What to do ->
Copy every line from the material below that holds "none".

Records for the task ->
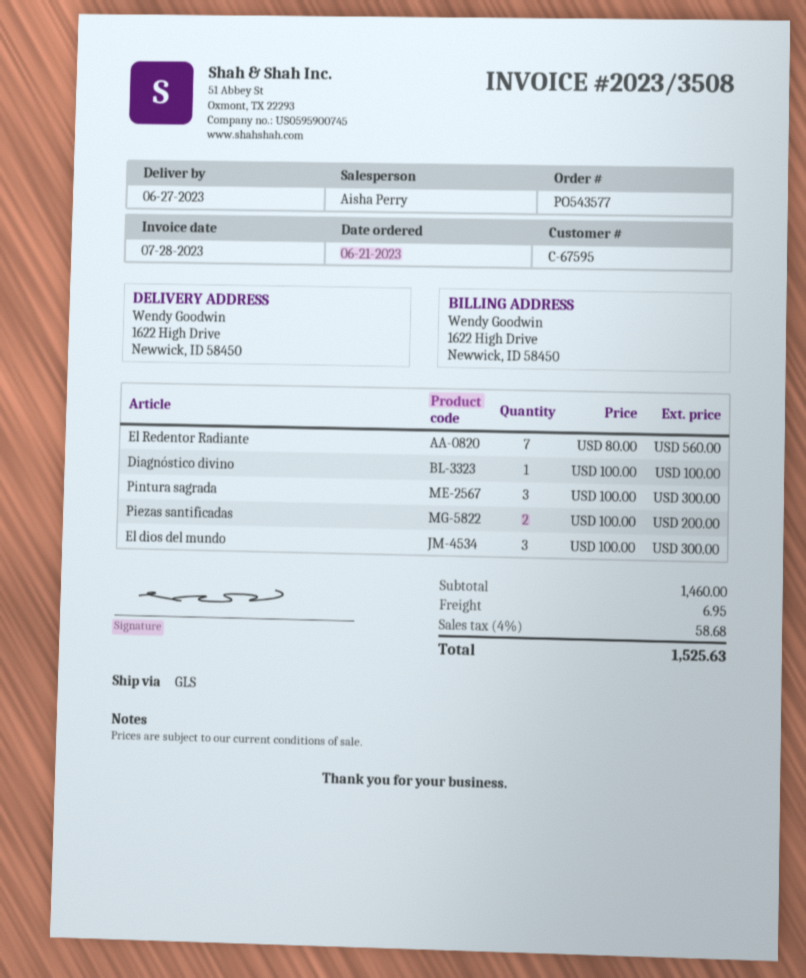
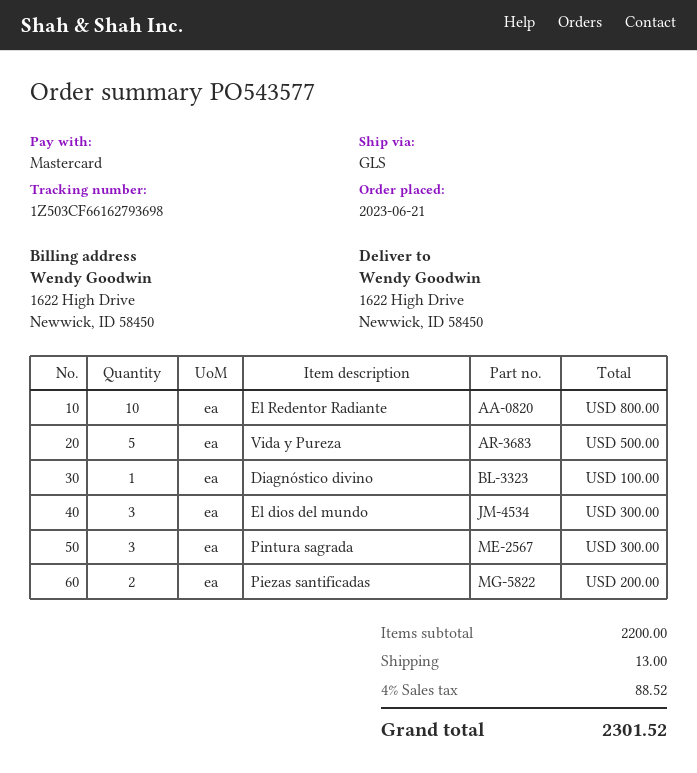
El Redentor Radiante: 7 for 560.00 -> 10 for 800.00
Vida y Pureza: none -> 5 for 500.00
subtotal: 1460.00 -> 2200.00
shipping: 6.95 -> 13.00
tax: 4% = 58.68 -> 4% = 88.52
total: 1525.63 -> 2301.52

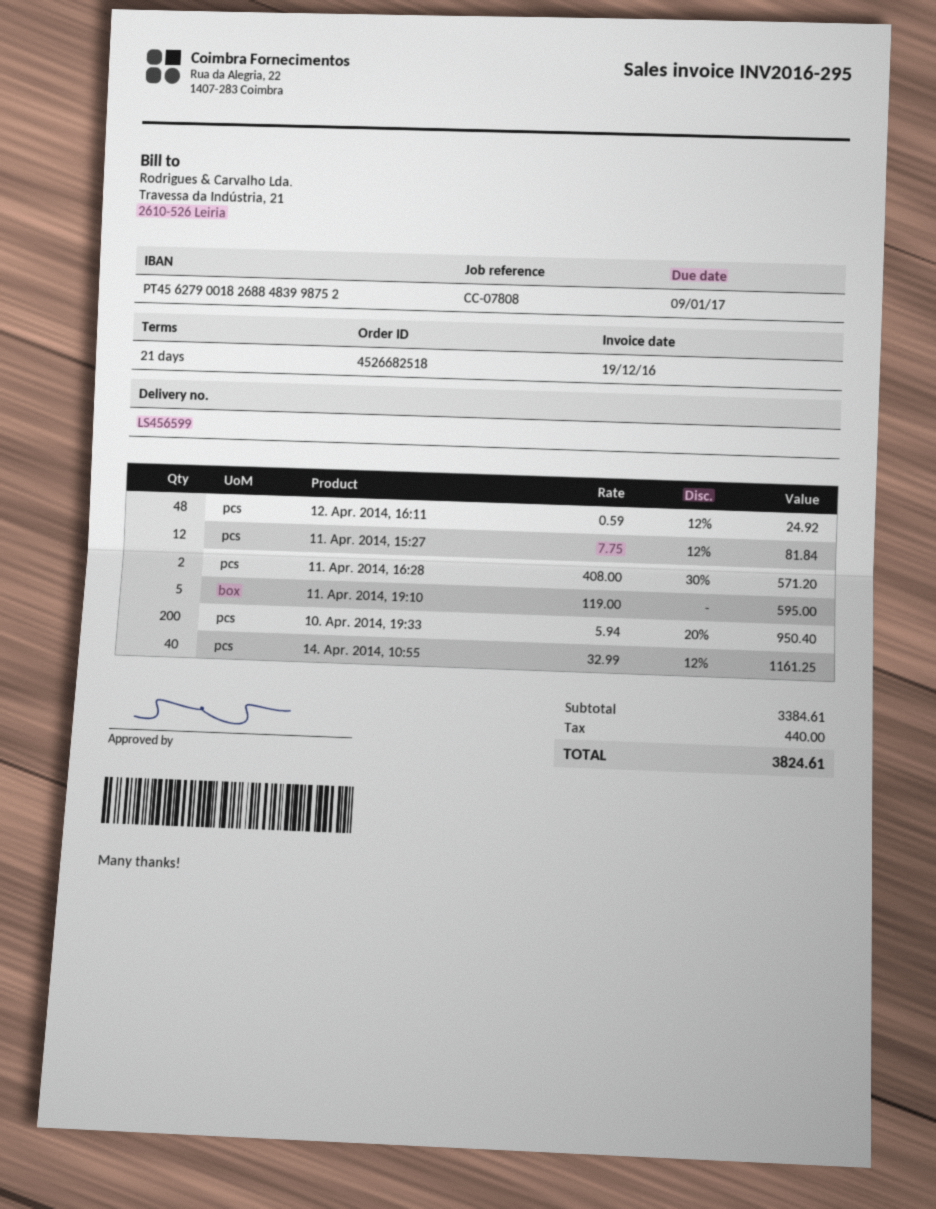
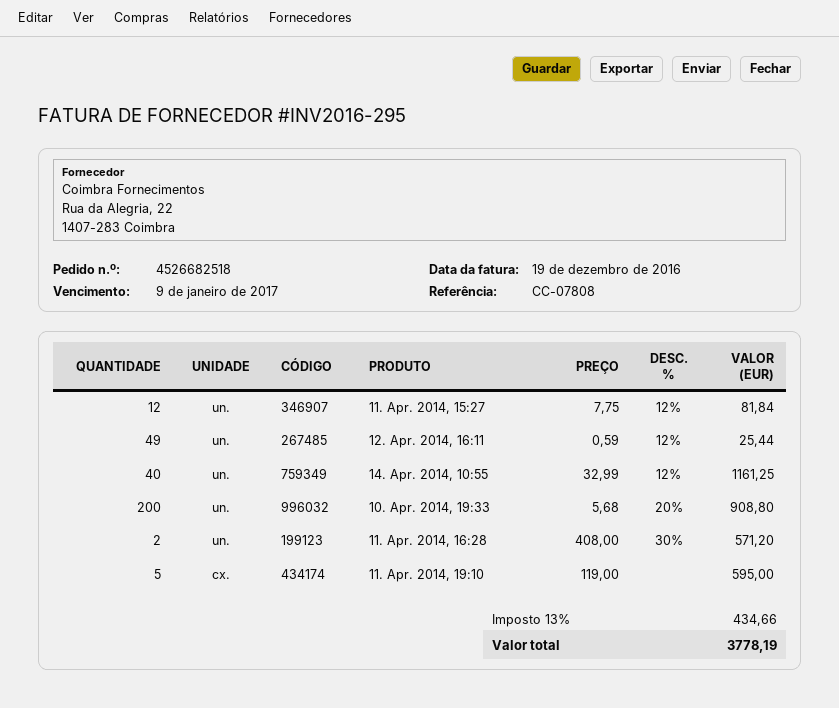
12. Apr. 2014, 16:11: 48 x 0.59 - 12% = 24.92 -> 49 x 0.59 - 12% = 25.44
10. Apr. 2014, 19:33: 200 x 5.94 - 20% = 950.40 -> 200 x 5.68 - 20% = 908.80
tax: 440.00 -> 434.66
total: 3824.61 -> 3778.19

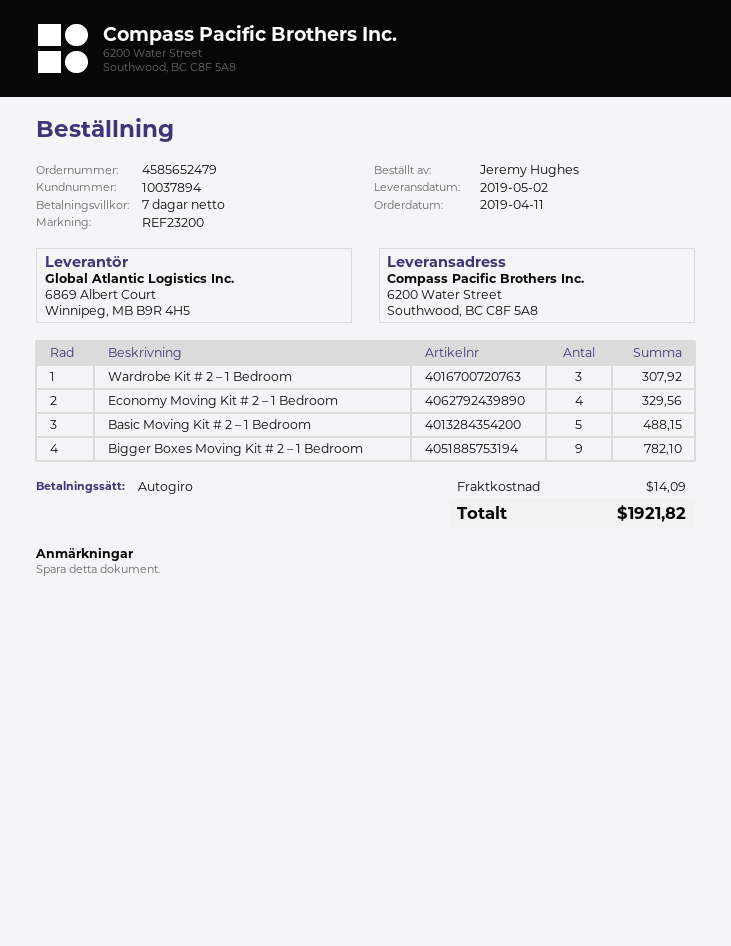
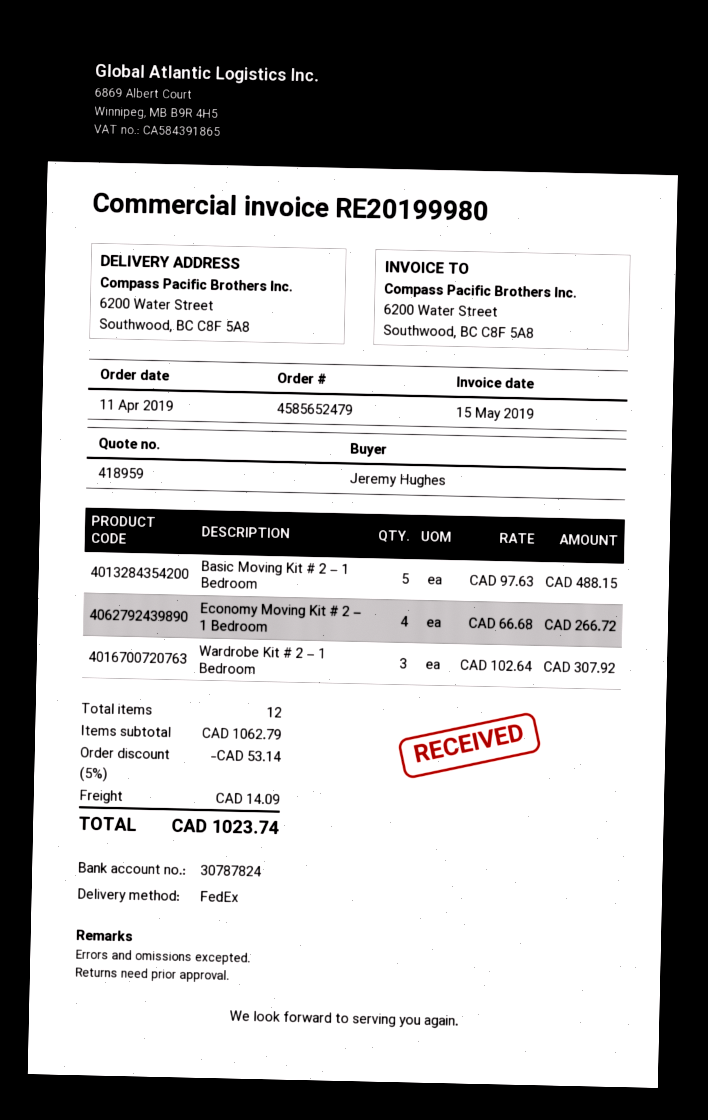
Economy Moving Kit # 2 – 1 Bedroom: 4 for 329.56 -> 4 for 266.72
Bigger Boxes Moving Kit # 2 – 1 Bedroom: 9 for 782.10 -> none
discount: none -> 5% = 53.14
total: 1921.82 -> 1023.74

Answer box ->
Vida y Pureza: none -> 5 for 500.00
Bigger Boxes Moving Kit # 2 – 1 Bedroom: 9 for 782.10 -> none
discount: none -> 5% = 53.14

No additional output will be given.